Material provided section start
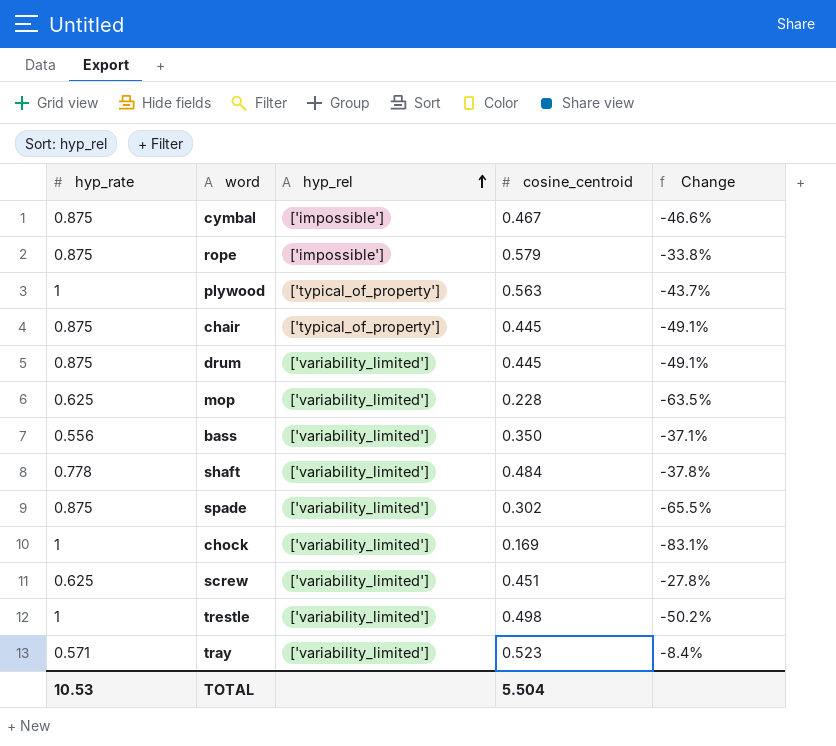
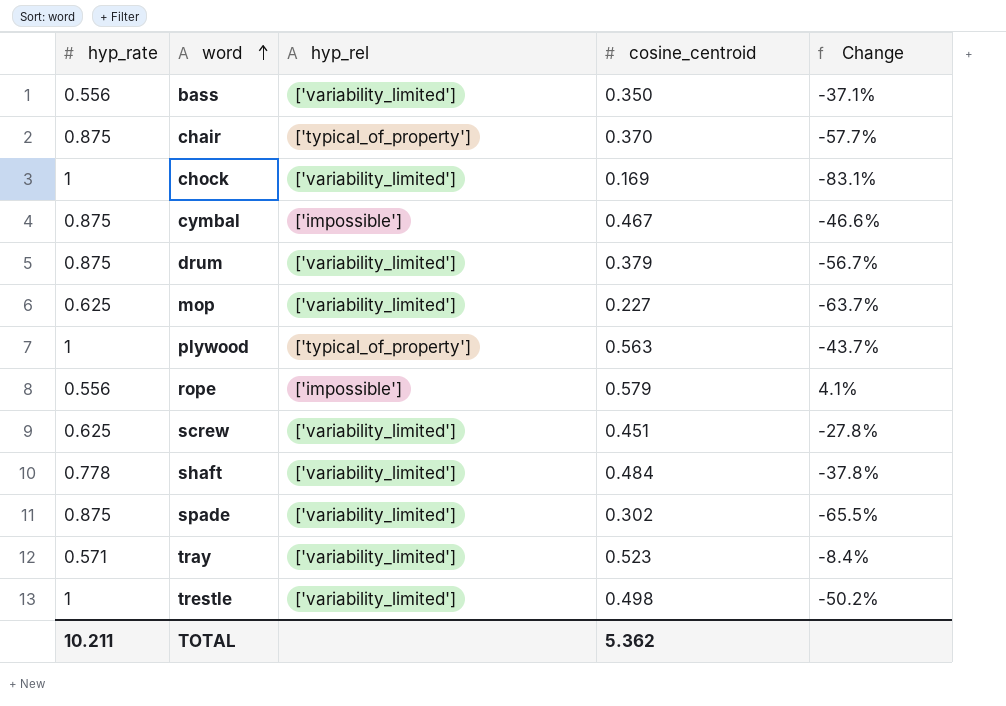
row order: hyp_rel ascending -> word ascending
chair | cosine_centroid: 0.445 -> 0.370
chair | Change: -49.1% -> -57.7%
drum | cosine_centroid: 0.445 -> 0.379
drum | Change: -49.1% -> -56.7%
mop | cosine_centroid: 0.228 -> 0.227
mop | Change: -63.5% -> -63.7%
rope | hyp_rate: 0.875 -> 0.556
rope | Change: -33.8% -> 4.1%
TOTAL | hyp_rate: 10.53 -> 10.211
TOTAL | cosine_centroid: 5.504 -> 5.362

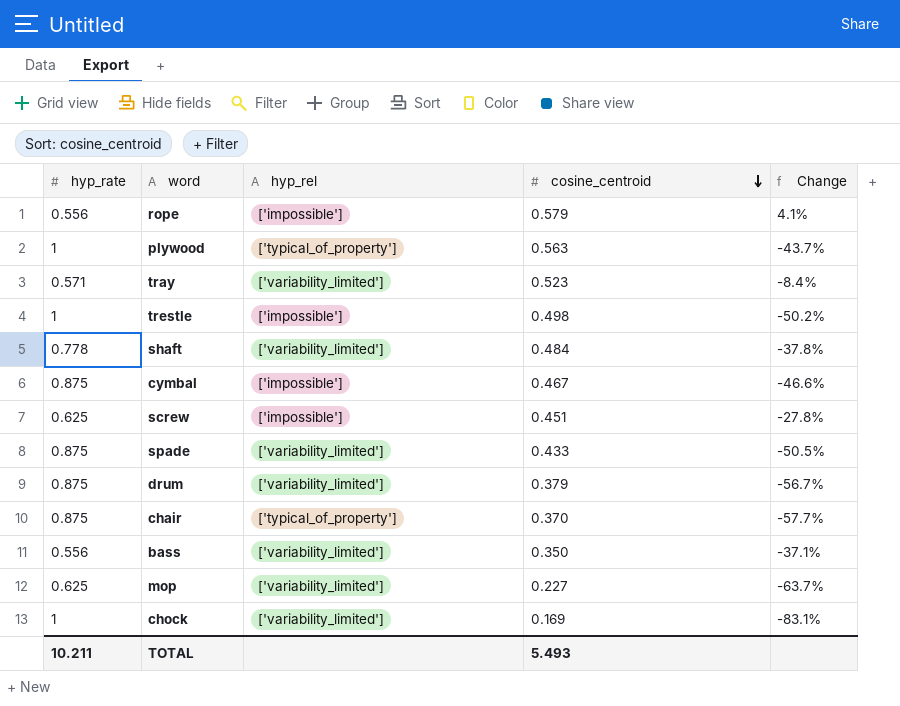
row order: word ascending -> cosine_centroid descending
trestle | hyp_rel: ['variability_limited'] -> ['impossible']
screw | hyp_rel: ['variability_limited'] -> ['impossible']
spade | cosine_centroid: 0.302 -> 0.433
spade | Change: -65.5% -> -50.5%
TOTAL | cosine_centroid: 5.362 -> 5.493

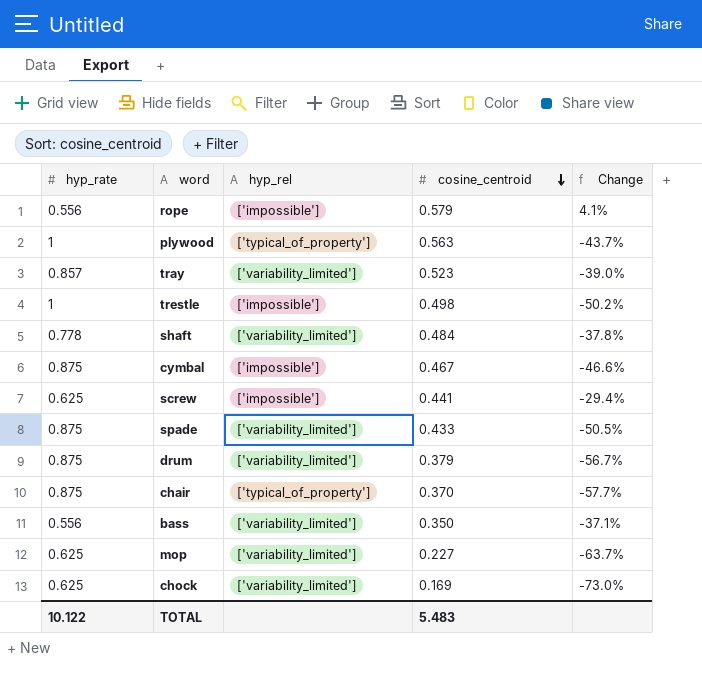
tray | hyp_rate: 0.571 -> 0.857
tray | Change: -8.4% -> -39.0%
screw | cosine_centroid: 0.451 -> 0.441
screw | Change: -27.8% -> -29.4%
chock | hyp_rate: 1 -> 0.625
chock | Change: -83.1% -> -73.0%
TOTAL | hyp_rate: 10.211 -> 10.122
TOTAL | cosine_centroid: 5.493 -> 5.483

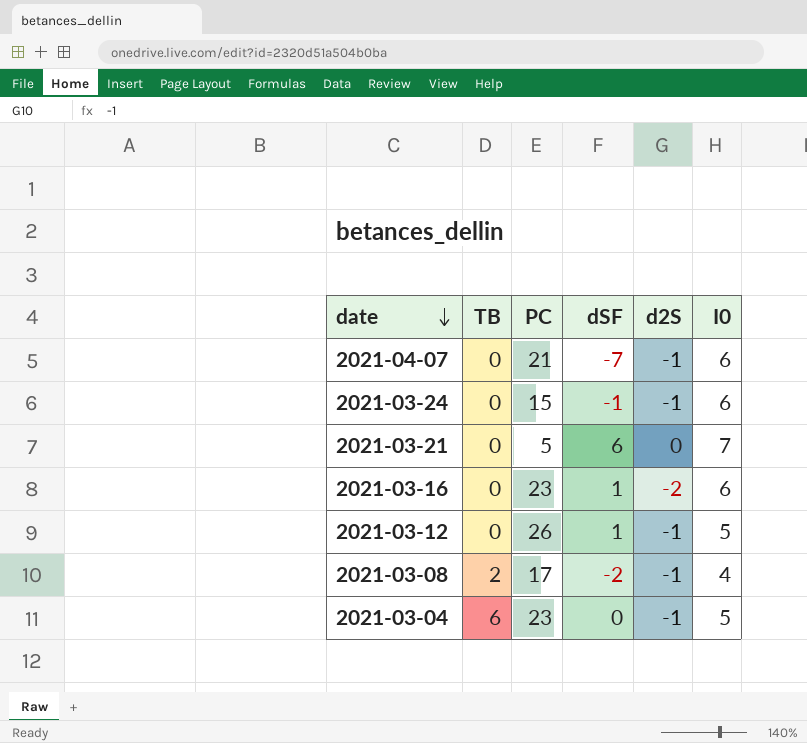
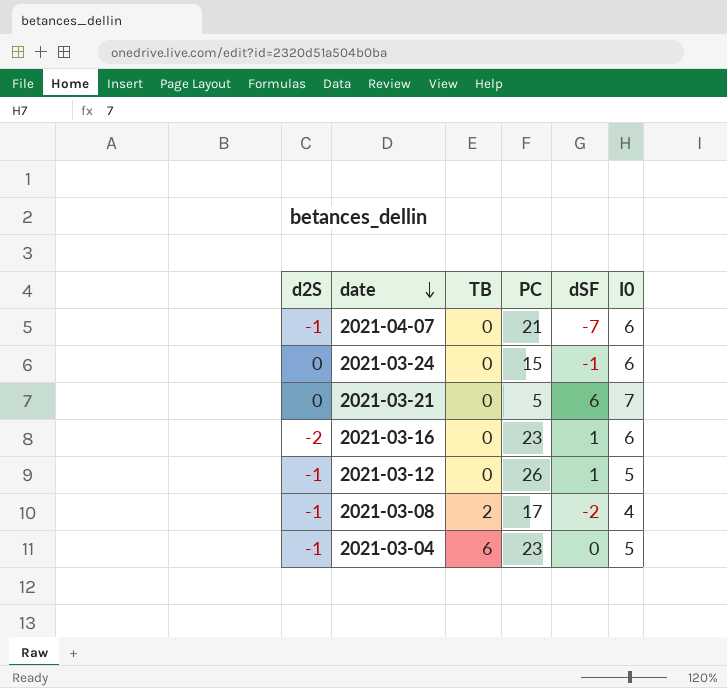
column d2S | position: 5 -> 1
2021-03-24 | d2S: -1 -> 0

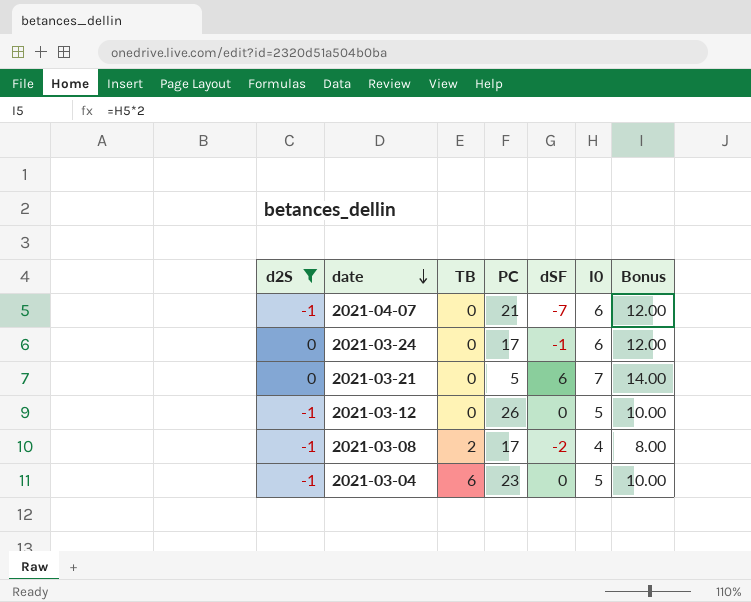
filter: none -> d2S != -2
column Bonus | formula: none -> [I0] * 2
2021-03-24 | PC: 15 -> 17
2021-03-12 | dSF: 1 -> 0

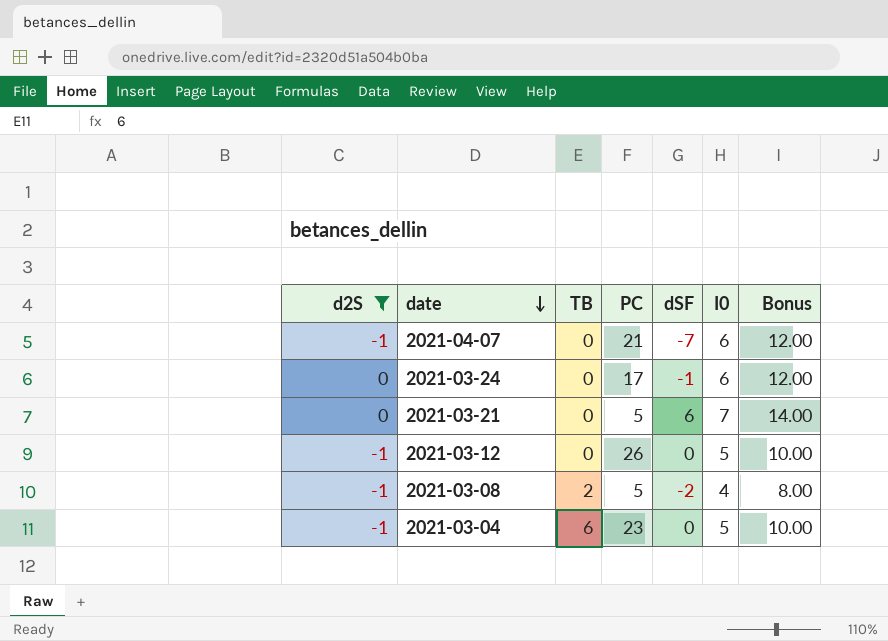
2021-03-08 | PC: 17 -> 5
Material provided section end
**Exercise aim**
Set down all the entries exactly as they appear, but skip any pictures.

**Completed task**
row order: hyp_rel ascending -> word ascending
chair | cosine_centroid: 0.445 -> 0.370
chair | Change: -49.1% -> -57.7%
drum | cosine_centroid: 0.445 -> 0.379
drum | Change: -49.1% -> -56.7%
mop | cosine_centroid: 0.228 -> 0.227
mop | Change: -63.5% -> -63.7%
rope | hyp_rate: 0.875 -> 0.556
rope | Change: -33.8% -> 4.1%
TOTAL | hyp_rate: 10.53 -> 10.211
TOTAL | cosine_centroid: 5.504 -> 5.362

row order: word ascending -> cosine_centroid descending
trestle | hyp_rel: ['variability_limited'] -> ['impossible']
screw | hyp_rel: ['variability_limited'] -> ['impossible']
spade | cosine_centroid: 0.302 -> 0.433
spade | Change: -65.5% -> -50.5%
TOTAL | cosine_centroid: 5.362 -> 5.493

tray | hyp_rate: 0.571 -> 0.857
tray | Change: -8.4% -> -39.0%
screw | cosine_centroid: 0.451 -> 0.441
screw | Change: -27.8% -> -29.4%
chock | hyp_rate: 1 -> 0.625
chock | Change: -83.1% -> -73.0%
TOTAL | hyp_rate: 10.211 -> 10.122
TOTAL | cosine_centroid: 5.493 -> 5.483

column d2S | position: 5 -> 1
2021-03-24 | d2S: -1 -> 0

filter: none -> d2S != -2
column Bonus | formula: none -> [I0] * 2
2021-03-24 | PC: 15 -> 17
2021-03-12 | dSF: 1 -> 0

2021-03-08 | PC: 17 -> 5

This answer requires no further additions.